Rails: Test against and handle ActionController::InvalidAuthenticityToken

Question

I have a Rails web app with some forms users can use to comment etc. They are frequently being used by spammers trying to create spam comments. Nothing new about that.

Sometimes I get CSRF-hack attempts which causes an ActionController::InvalidAuthenticityToken exception. This happens quite a lot and I would like to rescue and send the user/bot to a "You failed to comment"-page.

This has turned out to be a tricky exception to catch though since I can't recreate the error myself. I first put a rescue in the #create when the model (created by the form) was to be saved but it doesn't catch the exception. In order to do so I consider having it cover the entire controller section but that seems over the top.

My two questions:

1. Is there a way to re-create an ActionController::InvalidAuthenticityToken error by myself, so I can test it?

2. When is the exception raised? During .save? On Comment.new? Basically, where should I put my begin/rescue?

Thanks!

Answer 1

You can rescue from this exception in your controller.

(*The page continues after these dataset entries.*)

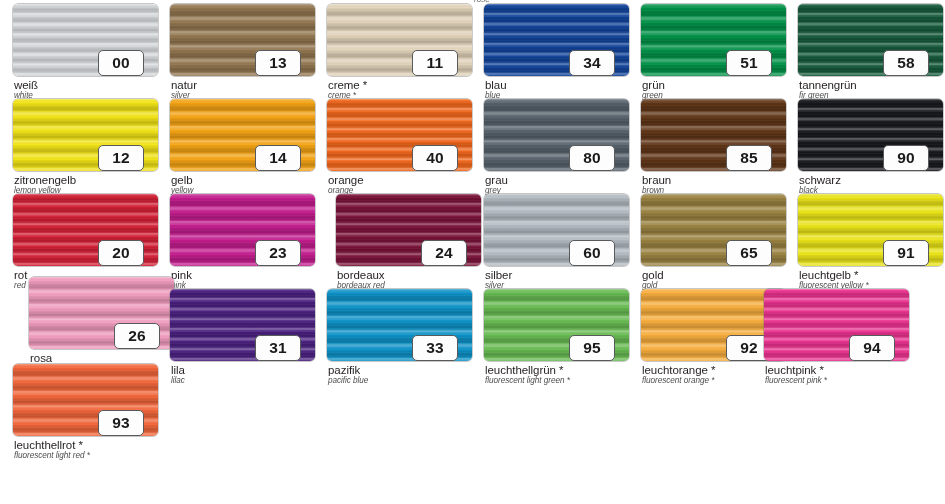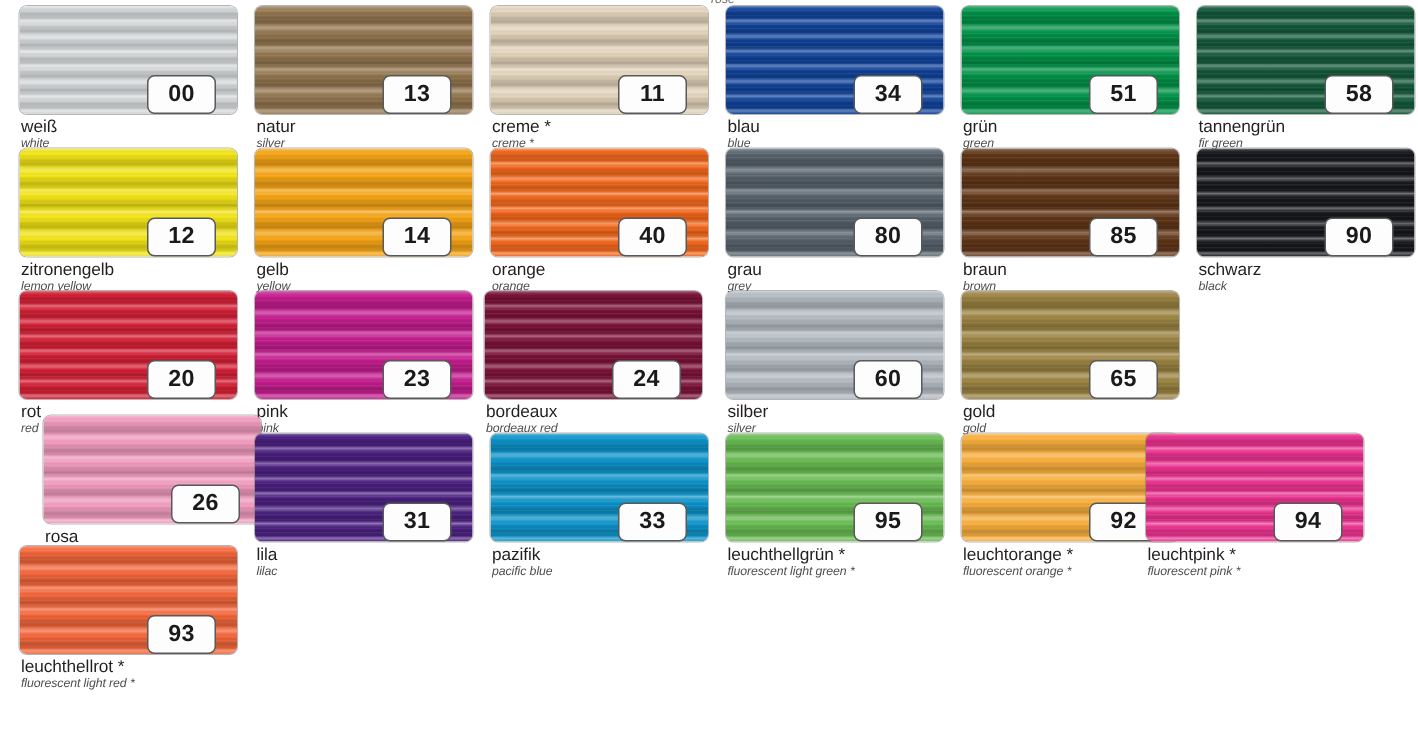--- a/index.html
+++ b/index.html
@@ -248,21 +248,21 @@
     <div class="swatch-cell" style="left: 157px; top: 190px;">
       <div class="swatch">
         <div class="swatch-base" style="background: rgb(196, 28, 142);"></div>
         <div class="swatch-fiber"></div>
         <div class="swatch-ripple"></div>
       </div>
       <div class="badge">23</div>
       <div class="label-de">pink</div>
       <div class="label-en">pink</div>
     </div>
-    <div class="swatch-cell" style="left: 310px; top: 190px;">
+    <div class="swatch-cell" style="left: 323px; top: 190px;">
       <div class="swatch">
         <div class="swatch-base" style="background: rgb(124, 18, 57);"></div>
         <div class="swatch-fiber"></div>
         <div class="swatch-ripple fine"></div>
       </div>
       <div class="badge">24</div>
       <div class="label-de">bordeaux</div>
       <div class="label-en">bordeaux red</div>
     </div>
     <div class="swatch-cell" style="left: 471px; top: 190px;">
@@ -278,20 +278,30 @@
     <div class="swatch-cell" style="left: 628px; top: 190px;">
       <div class="swatch">
         <div class="swatch-base" style="background: rgb(154, 130, 64);"></div>
         <div class="swatch-fiber"></div>
         <div class="swatch-ripple"></div>
       </div>
       <div class="badge">65</div>
       <div class="label-de">gold</div>
       <div class="label-en">gold</div>
     </div>
+    <div class="swatch-cell" style="left: 785px; top: 190px;">
+      <div class="swatch">
+        <div class="swatch-base" style="background: rgb(235, 229, 22);"></div>
+        <div class="swatch-fiber"></div>
+        <div class="swatch-ripple"></div>
+      </div>
+      <div class="badge">91</div>
+      <div class="label-de">leuchtgelb *</div>
+      <div class="label-en">fluorescent yellow *</div>
+    </div>
     <div class="swatch-cell" style="left: 0px; top: 273px; margin-left: 16px;">
       <div class="swatch">
         <div class="swatch-base" style="background: rgb(241, 155, 190);"></div>
         <div class="swatch-fiber"></div>
         <div class="swatch-ripple"></div>
       </div>
       <div class="badge">26</div>
       <div class="label-de">rosa</div>
       <div class="label-en">rose</div>
     </div>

One way you can set this up is to add a rescue in your ApplicationController.

class ApplicationController < ActionController::Base    
  rescue_from ActionController::InvalidAuthenticityToken, :with => :invalid_auth_token

  private

  def record_not_found
    render :text => "You failed to comment", :status => 422
  end

end

You could also just capture the exception locally in your controller action.

def create
  begin
    # Create your comment
  rescue ActionController::InvalidAuthenticityToken
    # Render your last view with some error text.
  end
end

You can add raise ActionController::InvalidAuthenticityToken inside your action if you want to test it out.